Exercise prompt >> Transcribe the records below in their entirety, and leave out each image.

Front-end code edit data
-=-=-

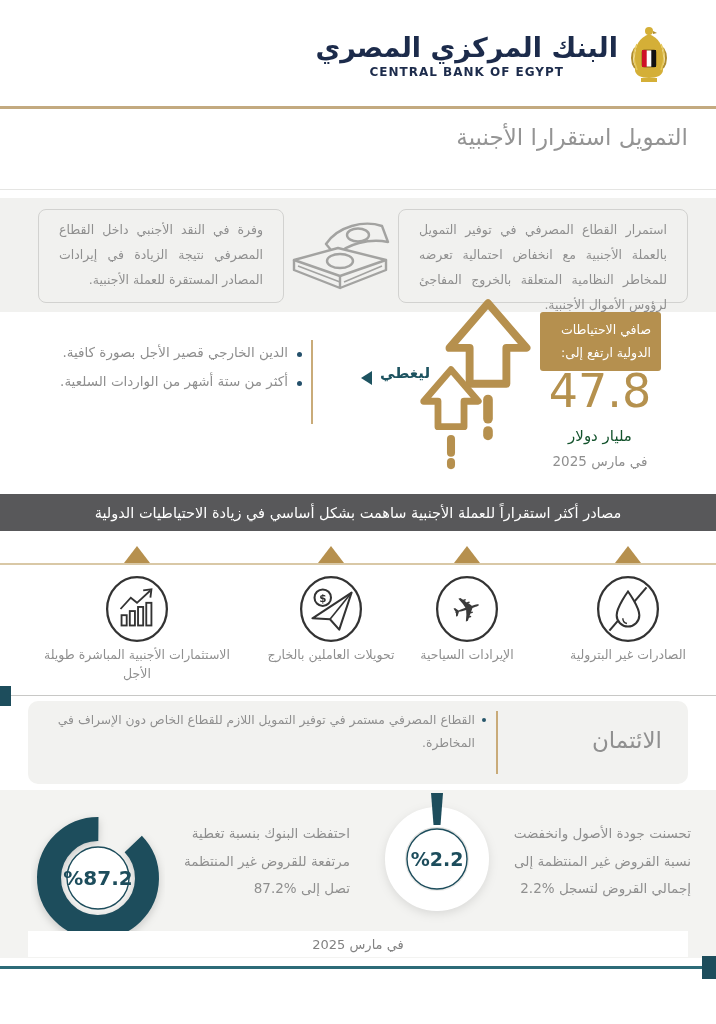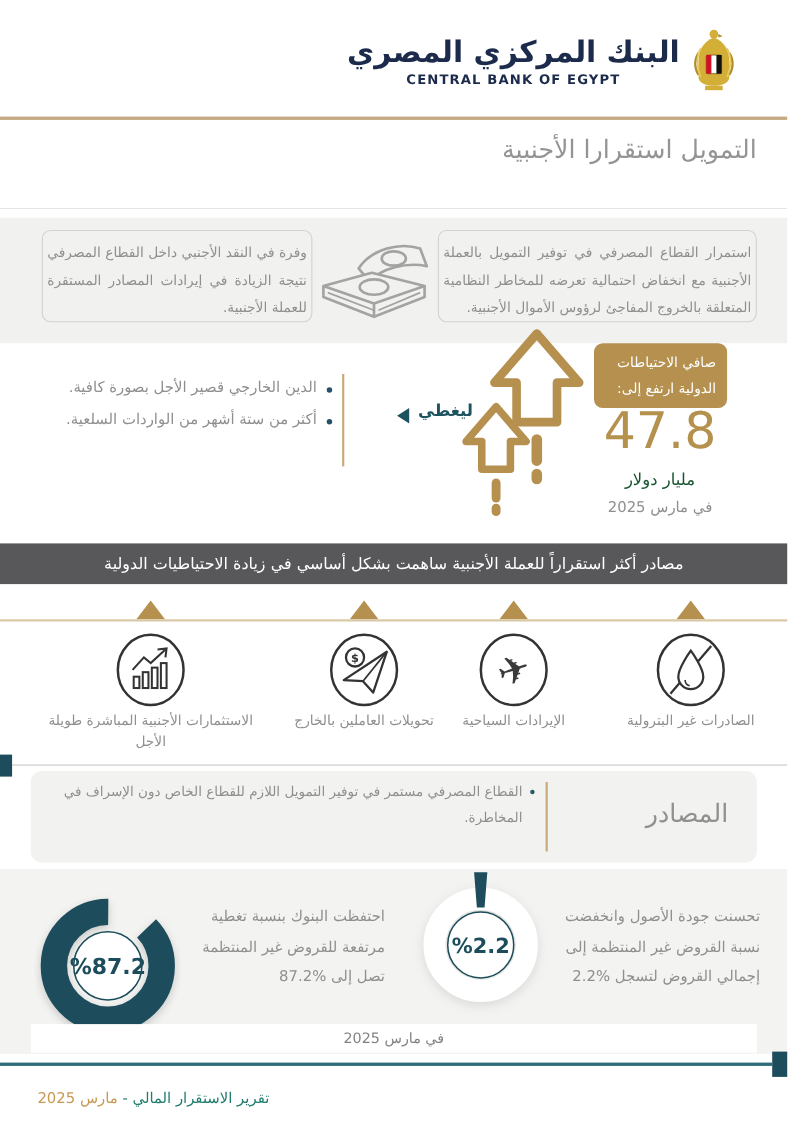--- a/index.html
+++ b/index.html
@@ -18,8 +18,8 @@
 
   
   .summary-band{top:198px;left:0;width:716px;height:114px;background:#f1f1ef;}
-  .sum-box{position:absolute;top:11px;height:84px;border:1px solid #d2d2d0;border-radius:8px;
-           padding:7px 4px;font-size:12.5px;line-height:2.0;color:#8f8f8f;text-align:justify;box-sizing:border-box;}
+  .sum-box{position:absolute;top:11px;height:94px;border:1px solid #d2d2d0;border-radius:8px;
+           padding:7px 20px;font-size:12.5px;line-height:2.0;color:#8f8f8f;text-align:justify;box-sizing:border-box;}
   .sum-box.right{right:28px;width:290px;}
   .sum-box.left{left:38px;width:246px;}
   .money-icon{left:288px;top:14px;}

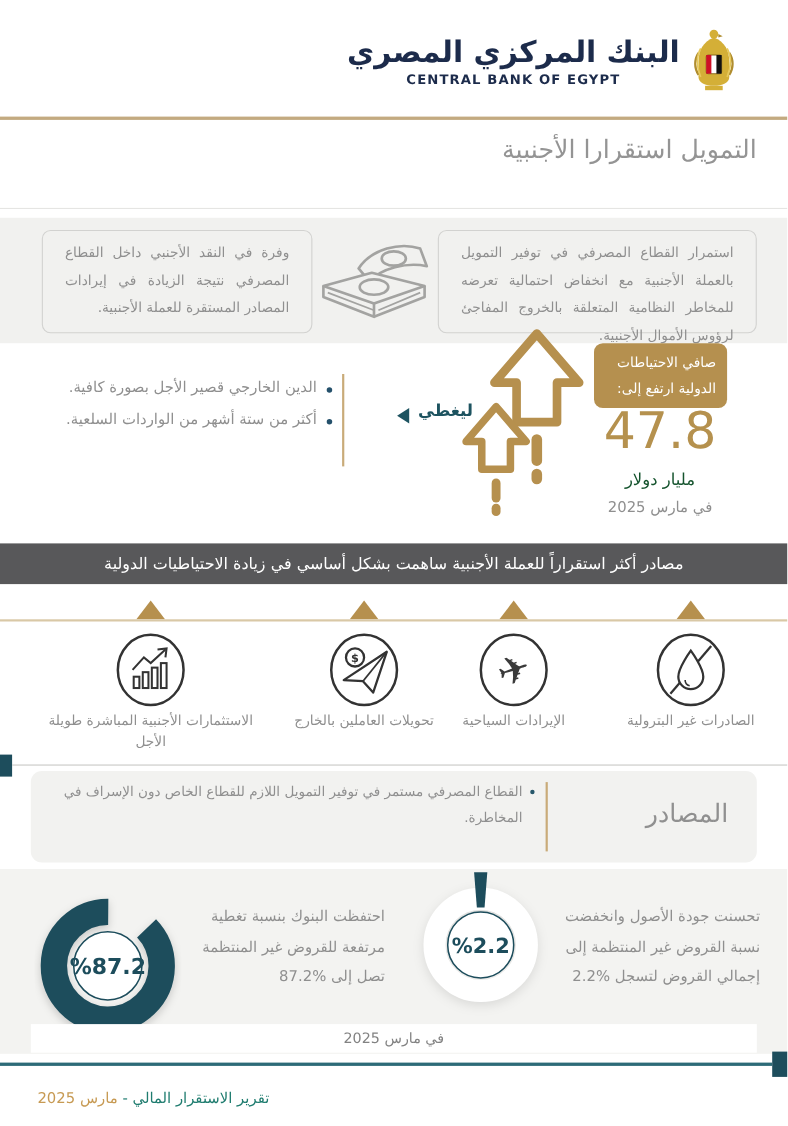--- a/index.html
+++ b/index.html
@@ -26,7 +26,7 @@
 
   
   .badge{left:540px;top:312px;width:121px;background:#b5904f;color:#fff;font-size:12.5px;line-height:1.8;
-         padding:7px 10px;border-radius:8px;text-align:right;box-sizing:border-box;}
+         padding:7px 10px;border-radius:3px;text-align:right;box-sizing:border-box;}
   .big-value{left:536px;top:364px;width:128px;font-size:46px;font-weight:400;color:#b5914e;text-align:center;direction:ltr;}
   .value-unit{left:536px;top:427px;width:128px;font-size:15px;color:#14532d;text-align:center;}
   .value-date{left:536px;top:453px;width:128px;font-size:13.5px;color:#8f8f8f;text-align:center;}

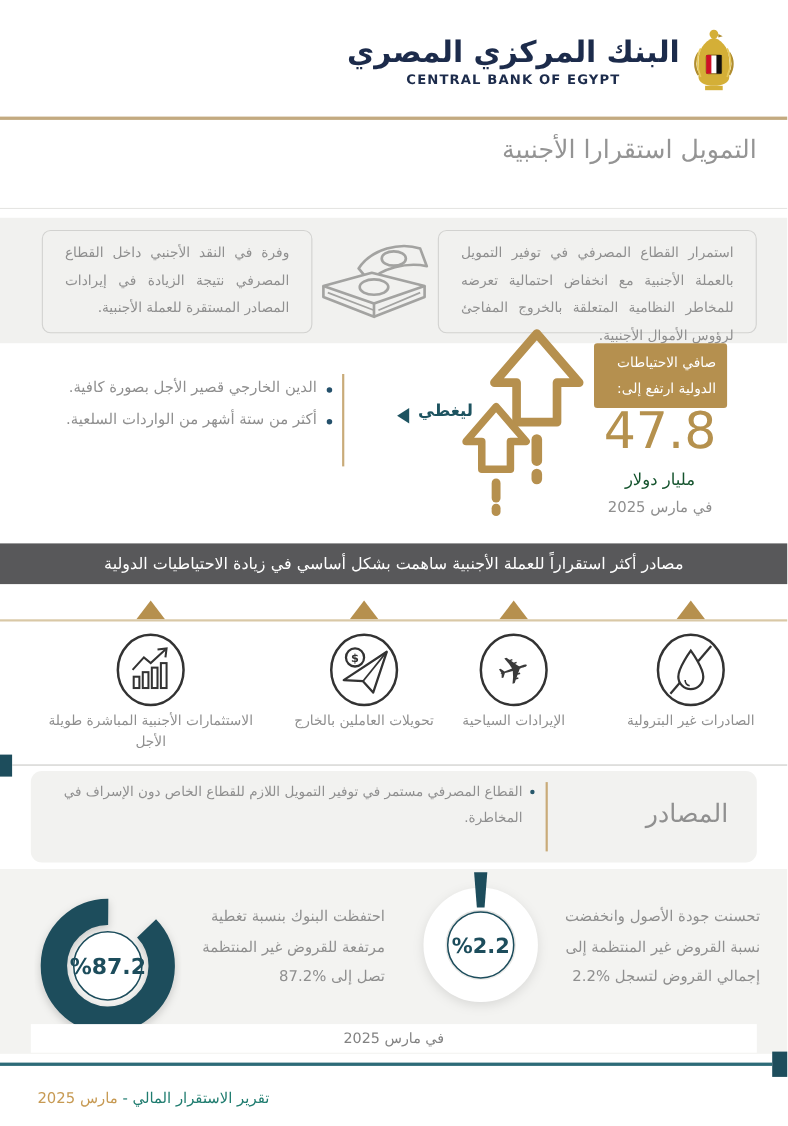--- a/index.html
+++ b/index.html
@@ -207,7 +207,7 @@
   <div class="abs credit-marker"></div>
   <div class="abs credit-hline"></div>
   <div class="abs credit-box">
-    <div class="credit-title">المصادر</div>
+    <div class="credit-title">الائتمان</div>
     <div class="credit-vline"></div>
     <div class="credit-bullets">
       <div class="cr-row">

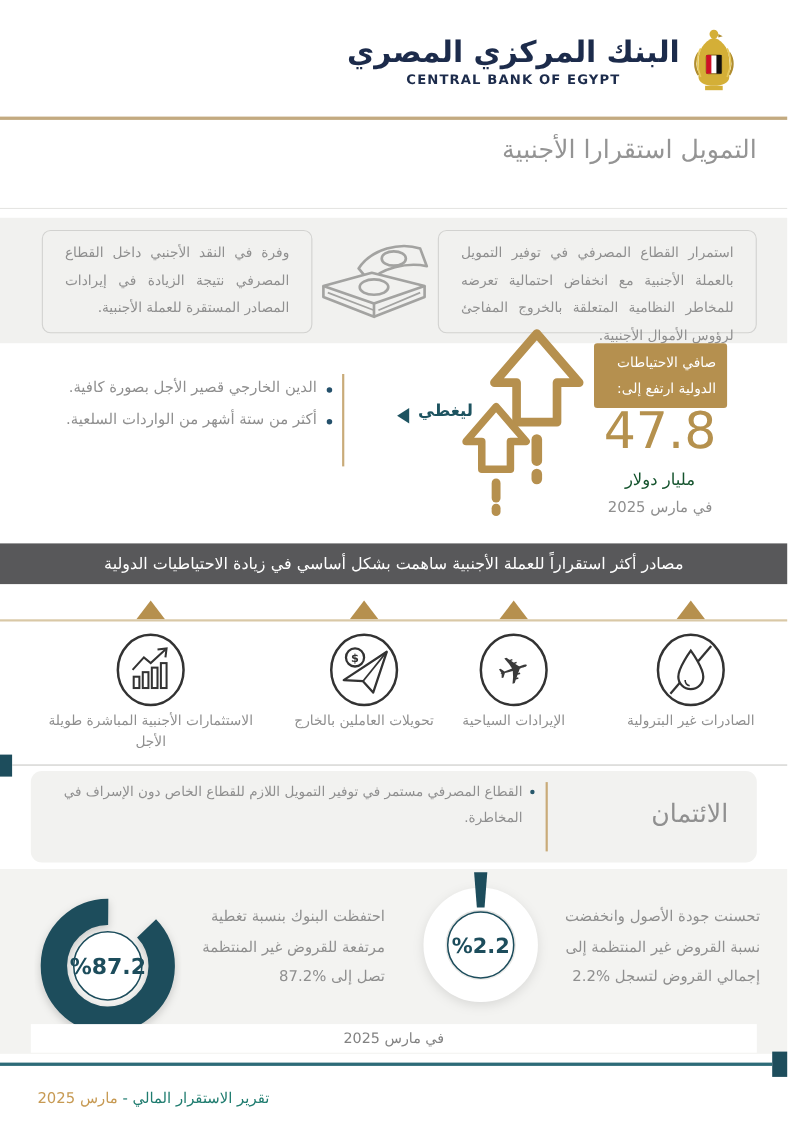--- a/index.html
+++ b/index.html
@@ -246,9 +246,6 @@
 
   <div class="abs bottom-rule"></div>
   <div class="abs bottom-square"></div>
-  <div class="abs footer">
-    <span class="report">تقرير الاستقرار المالي - </span><span class="fdate">مارس 2025</span>
-  </div>
 
 </div>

-=-=-

Answer section >>
--- a/index.html
+++ b/index.html
@@ -18,8 +18,8 @@
 
   
   .summary-band{top:198px;left:0;width:716px;height:114px;background:#f1f1ef;}
-  .sum-box{position:absolute;top:11px;height:84px;border:1px solid #d2d2d0;border-radius:8px;
-           padding:7px 4px;font-size:12.5px;line-height:2.0;color:#8f8f8f;text-align:justify;box-sizing:border-box;}
+  .sum-box{position:absolute;top:11px;height:94px;border:1px solid #d2d2d0;border-radius:8px;
+           padding:7px 20px;font-size:12.5px;line-height:2.0;color:#8f8f8f;text-align:justify;box-sizing:border-box;}
   .sum-box.right{right:28px;width:290px;}
   .sum-box.left{left:38px;width:246px;}
   .money-icon{left:288px;top:14px;}

--- a/index.html
+++ b/index.html
@@ -26,7 +26,7 @@
 
   
   .badge{left:540px;top:312px;width:121px;background:#b5904f;color:#fff;font-size:12.5px;line-height:1.8;
-         padding:7px 10px;border-radius:8px;text-align:right;box-sizing:border-box;}
+         padding:7px 10px;border-radius:3px;text-align:right;box-sizing:border-box;}
   .big-value{left:536px;top:364px;width:128px;font-size:46px;font-weight:400;color:#b5914e;text-align:center;direction:ltr;}
   .value-unit{left:536px;top:427px;width:128px;font-size:15px;color:#14532d;text-align:center;}
   .value-date{left:536px;top:453px;width:128px;font-size:13.5px;color:#8f8f8f;text-align:center;}

--- a/index.html
+++ b/index.html
@@ -207,7 +207,7 @@
   <div class="abs credit-marker"></div>
   <div class="abs credit-hline"></div>
   <div class="abs credit-box">
-    <div class="credit-title">المصادر</div>
+    <div class="credit-title">الائتمان</div>
     <div class="credit-vline"></div>
     <div class="credit-bullets">
       <div class="cr-row">

--- a/index.html
+++ b/index.html
@@ -246,9 +246,6 @@
 
   <div class="abs bottom-rule"></div>
   <div class="abs bottom-square"></div>
-  <div class="abs footer">
-    <span class="report">تقرير الاستقرار المالي - </span><span class="fdate">مارس 2025</span>
-  </div>
 
 </div>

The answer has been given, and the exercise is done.